Pièce du Casteltober 2025 - Jour 2 : poème

 Contrairement au hall d’accueil, l’ambiance ici est bien plus confortable. J’y ai consacré beaucoup de temps, afin de contraster le plus agréablement possible avec les courants d’air et l’austérité que celles et ceux que je dois accompagner viennent de traverser. Sans compter tout ce qu’il y a avant la porte. Autant dire qu’après tout ça, tu m’étonnes qu’iels soient content-es de trouver un bon fauteuil pour se reposer, les pieds sur un épais tapis avec une décoration discrète mais réconfortante. Celui dont je viens d’hériter de la charge ne s’y trompe pas et prend immédiatement sur le siège, conformément à ce que j’ai prévu. Cependant, il ne s’appuie pas contre le dossier et reste plutôt au bord de l’assise, un pli se creusant de plus en plus sur son front. Il lève la tête vers moi quand je m’approche après avoir soigneusement fermé derrière moi.
 — Excusez-moi mais…
 — Oscar Charles Thomas Obre, pour vous servir, je récite fièrement.
 La confusion se lit sur son visage. Je comprends, ce n’est pas un nom habituel.
 — Soit. Je… Ce n’est pas ce que je voulais… Je suis où, exactement ?
 — Ahah !
 Mon exclamation le laisse perplexe. Il ne peut pas savoir que j’attendais précisément qu’il pose cette question, parce qu’iels posent tous-tes cette question, et je suis parfaitement prêt pour y répondre. Dégageant mes épaules vers l’arrière, je me racle la gorge et déclame :
 — Quel est le dernier souvenir que vous avez ?
 Question rhétorique, je n’attends pas de réponse de sa part, c’est une entrée en matière efficace pour impliquer directement mon auditoire. Je le vois pourtant froncer les sourcils et ouvrir la bouche, alors je me dépêche de continuer avant qu’il ne puisse m’interrompre.
 — Il est confus, n’est-ce pas ? Vous étiez occupé à une tâche du quotidien, au travail, en famille ou entre ami-es. Vous ne vous êtes certainement pas dit que vous deviez en profiter, car personne n’y pense avant. Et soudainement, sans prévenir, tout se termine. Enfin, vous êtes persuadé que tout se termine. Car ce n’est en réalité qu’un nouveau commencement et vous êtes ici…
 — Attendez deux minutes…
 Je m’arrête, profondément vexé qu’il ait eu l’audace de m’interrompre, et referme la bouche car il ne m’écouterait plus, trop concentré sur sa réflexion en cours.
 — Mon dernier souvenir, vous dites ?
 — C’était une question rhé-to-ri…
 — Je rentrais du travail. J’étais en train de monter les escaliers et… 
 Je connais la lumière qui s’allume dans son regard, iels ont tous-tes la même et la plupart du temps ça ne se passe pas bien. Je lève les mains en un signe d’apaisement, vérifie du coin de l’œil là où j’ai caché ma batte au cas où il devienne agressif.
 — Calmez-vo…
 — Que je me calme ?! Alors que vous êtes en train de me dire que je suis mort ?!
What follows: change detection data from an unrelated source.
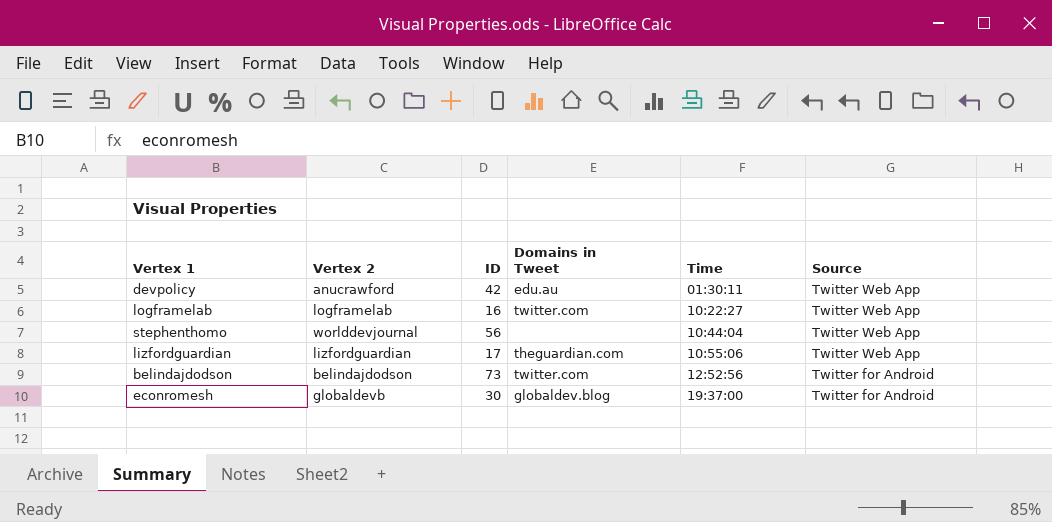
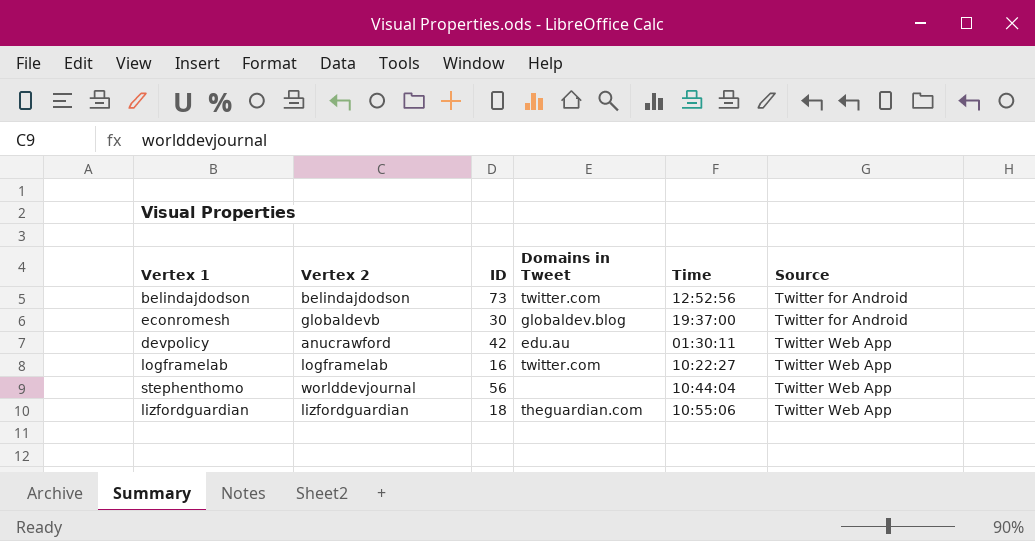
row order: Time ascending -> Source ascending
lizfordguardian | ID: 17 -> 18

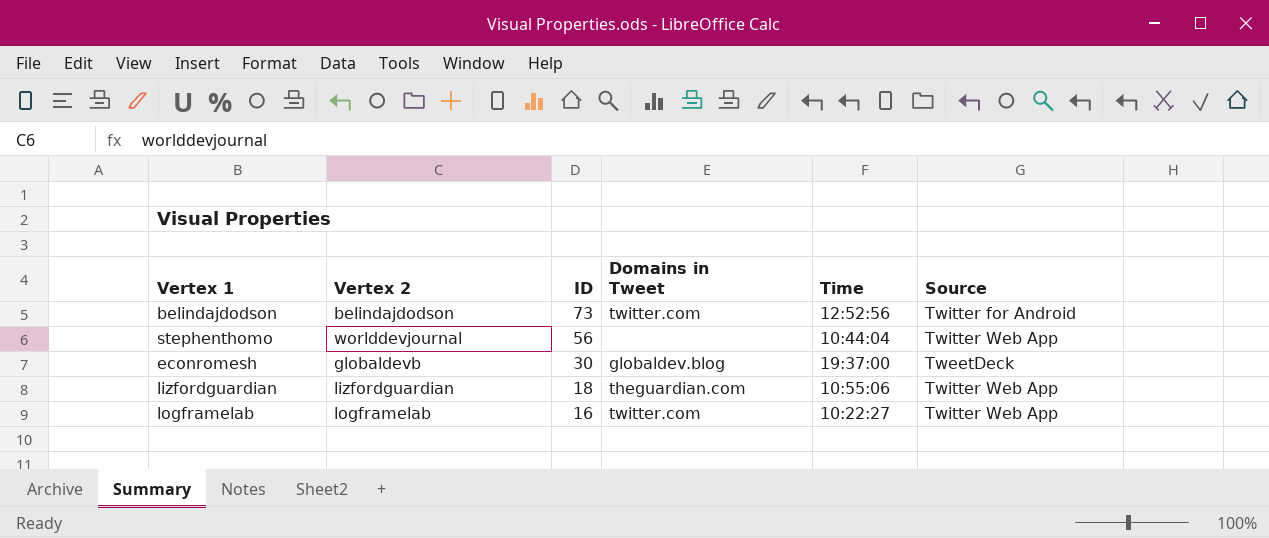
row order: Source ascending -> ID descending
row devpolicy: anucrawford | 42 | edu.au | 01:30:11 | Twitter Web App -> none
econromesh | Source: Twitter for Android -> TweetDeck

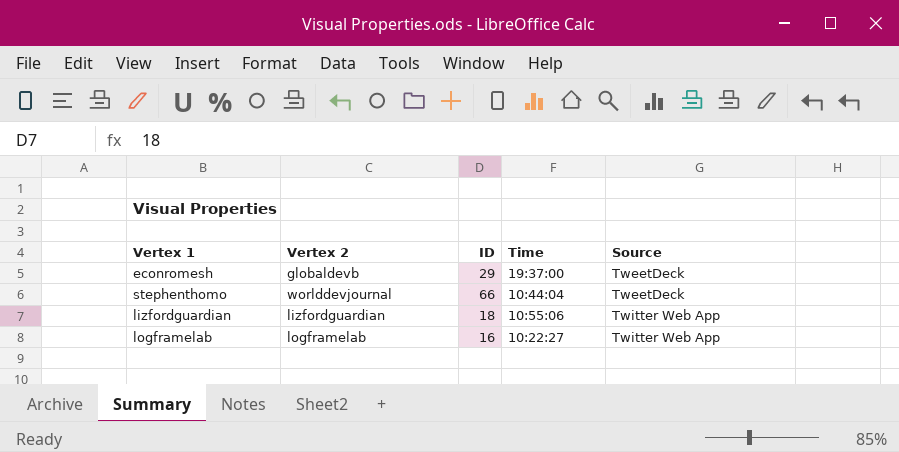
row order: ID descending -> Source ascending
column Domains in Tweet | position: 4 -> none
row belindajdodson: belindajdodson | 73 | twitter.com | 12:52:56 | Twitter for Android -> none
econromesh | ID: 30 -> 29
stephenthomo | ID: 56 -> 66
stephenthomo | Source: Twitter Web App -> TweetDeck

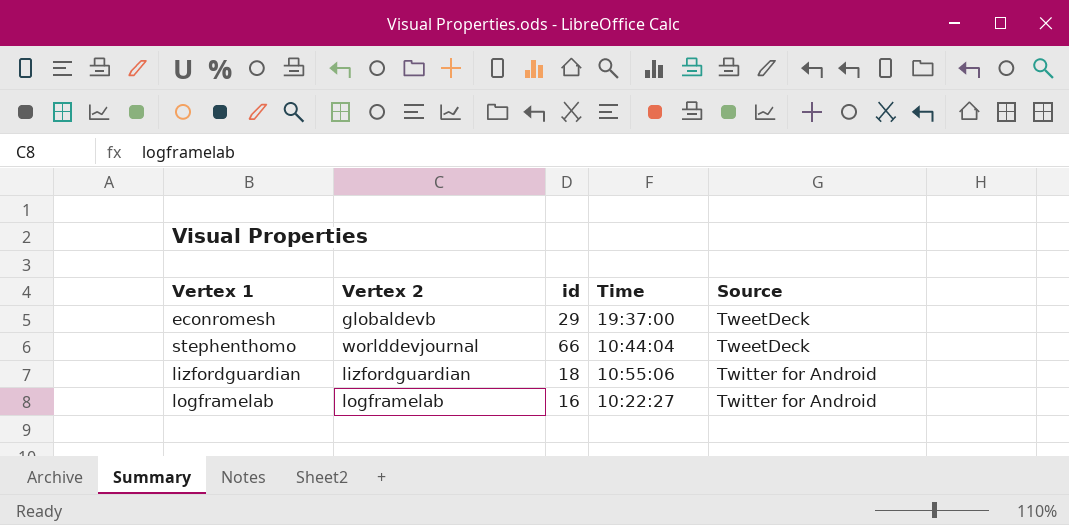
column name: ID -> id
lizfordguardian | Source: Twitter Web App -> Twitter for Android
logframelab | Source: Twitter Web App -> Twitter for Android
 Et voilà, on y est. Je lâche un profond soupir.
 — Oui, si vous le voulez, vous pouvez le dire comme ça même si ça manque cruellement de poésie. Vous êtes mort. Voilà, vous êtes content.
 Manifestement pas, car il se lève d’un bond du siège et se précipite vers la porte en courant.
 — C’est n’importe quoi ! Je refuse de rester un instant de plus ici !
 Et me voilà contraint de courir à mon tour pour pouvoir le suivre.